Cfius also does not track most foreign loans, non-controlling investments of less than 10 per cent - such as the iCarbonX deal - or stakes in start-ups.

"That's what's scaring the crap out of the FBI," says Mr Rosen. "That the most early-stage interesting stuff, the stuff happening in garages, could get sort of infiltrated with Chinese money."

In Congress, Senator John Cornyn, a member of the Republican leadership, plans to introduce legislation to expand government reviews of foreign investments to include joint ventures and other technology company acquisitions. "The status quo on investment from China is simply unsustainable," Mr Cornyn said at a June Council on Foreign Relations event.
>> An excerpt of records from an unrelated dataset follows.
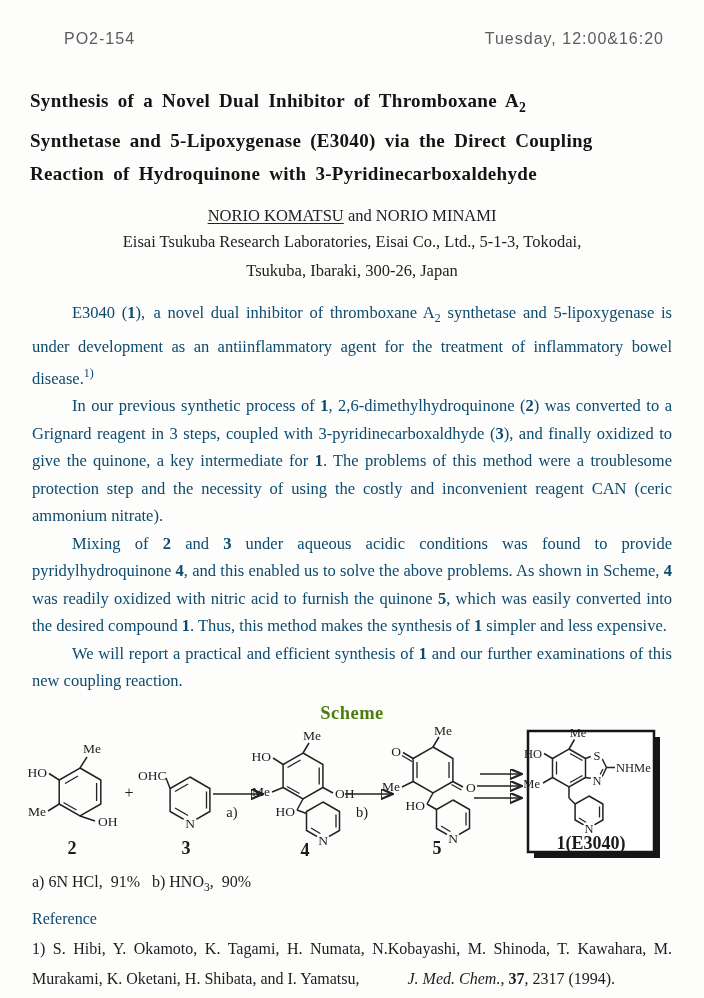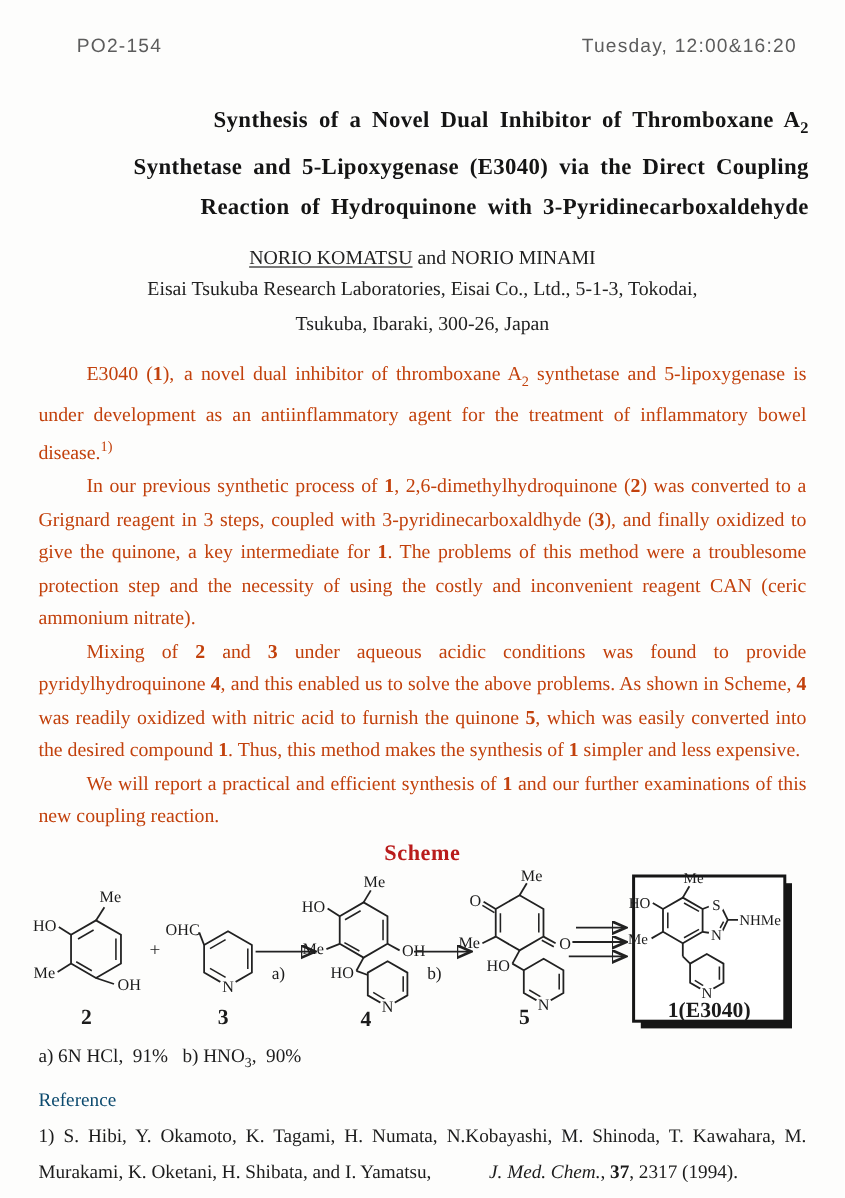"Synthesis of a Novel Dual" .title { text-align: right -> left }
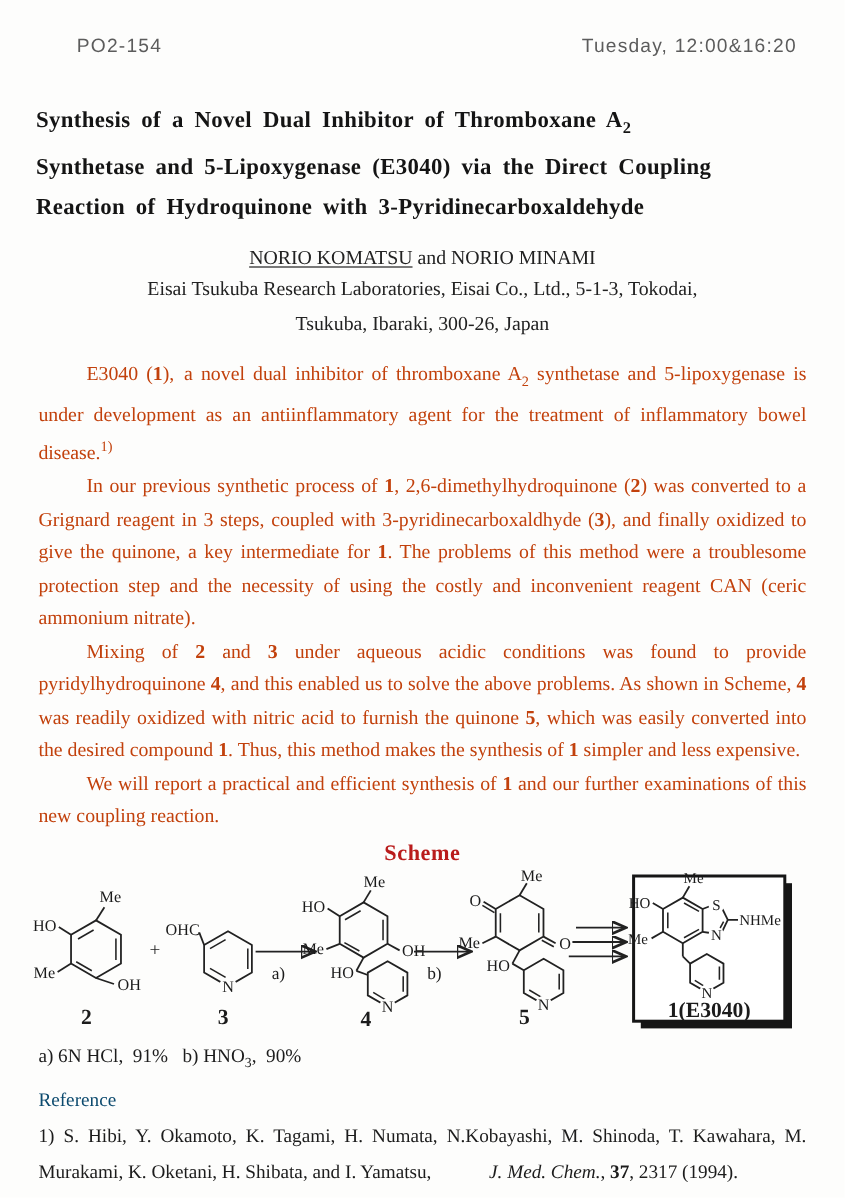"E3040 (1), a novel dual" .bodytxt { color: #c2410c -> #0c4a6e }
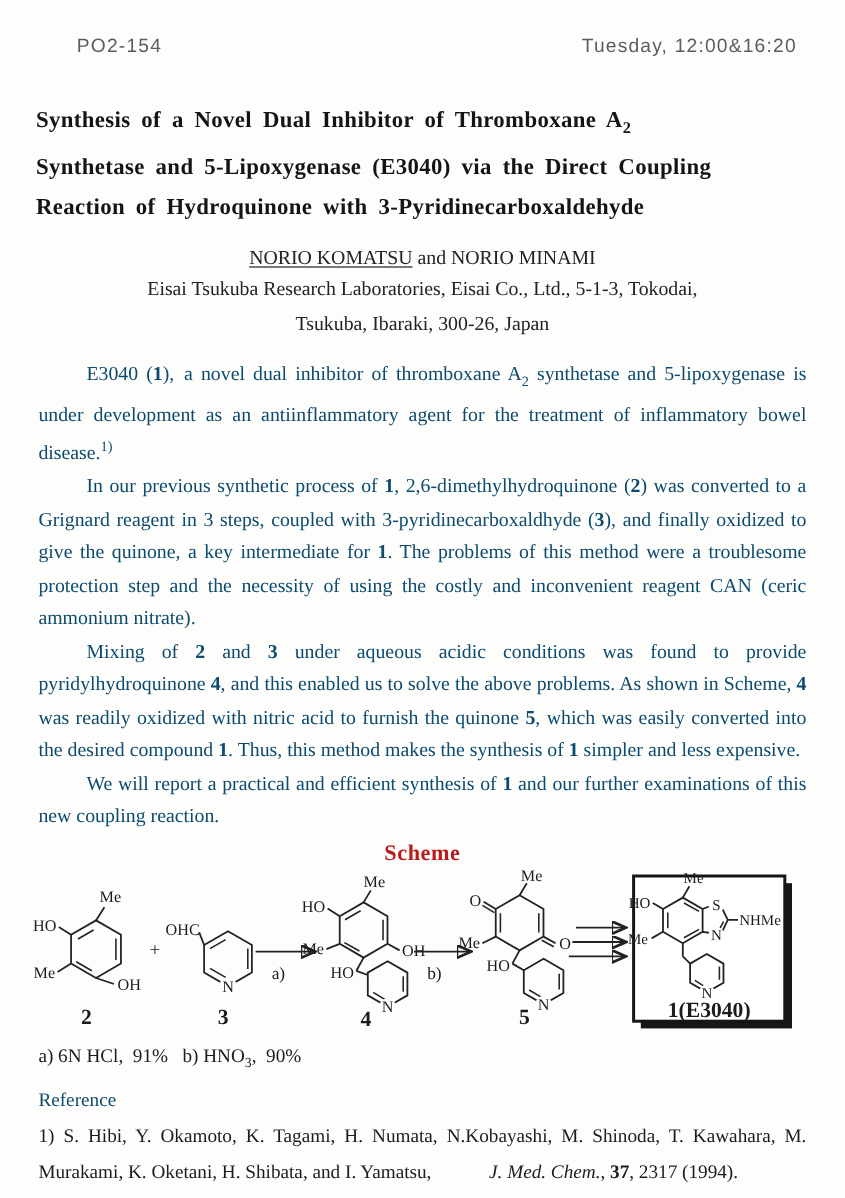"Scheme" .scheme-head { color: #b91c1c -> #4d7c0f }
Cross-border deals are not the only risks to US genetic data. The healthcare industry is notoriously vulnerable to cyber attacks. Though most public attention to date has centred on identity theft or pilfered credit card details, patient medical records are even more valuable, says Mr You. Some recent hacks involved "actual penetration and acquisition of clinical data", he told the US-China commission in March.

In December, hackers infiltrated Quest Diagnostics, which boasts the world's largest clinical lab database, and gained access to 34,000 patient records, including laboratory results.
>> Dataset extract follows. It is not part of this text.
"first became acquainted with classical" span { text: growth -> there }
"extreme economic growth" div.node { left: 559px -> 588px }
Although there is no evidence of foreign involvement in that episode, hackers who US officials believe were operating on behalf of the Chinese government broke into Anthem's networks in 2014 and spent a year rummaging through records of 78.8m customers, California regulators said in announcing a January settlement with the insurer.

"The healthcare industry in general is far less secure than many other industries and sectors out there. So the ability for a determined actor to get access to that type of information is certainly feasible if they're motivated to do so," says Charles Carmakal, vice-president at Mandiant, a cyber security company. "We just haven't seen it yet."

Meanwhile, national security risks loom. The US government has long invested in defences against about 60 pathogens and 10 toxins that pose a "severe" health risk, including the Ebola virus, the H1N1 flu virus and ricin.

But advances such as gene editing and next-generation DNA sequencing allow scientists to weaponise new viruses, perhaps including custom pathogens engineered to overcome existing immunities or to be impervious to current drugs. Some experts warn of bioweapons engineered to kill specific populations or even individuals.

Last year, James Clapper, director of national intelligence, included gene editing aimed at producing new biological weapons as among the nation's top security threats. "The risks are real," a White House scientific advisory panel said in November, "and will only grow as biotechnology becomes more sophisticated in the years ahead."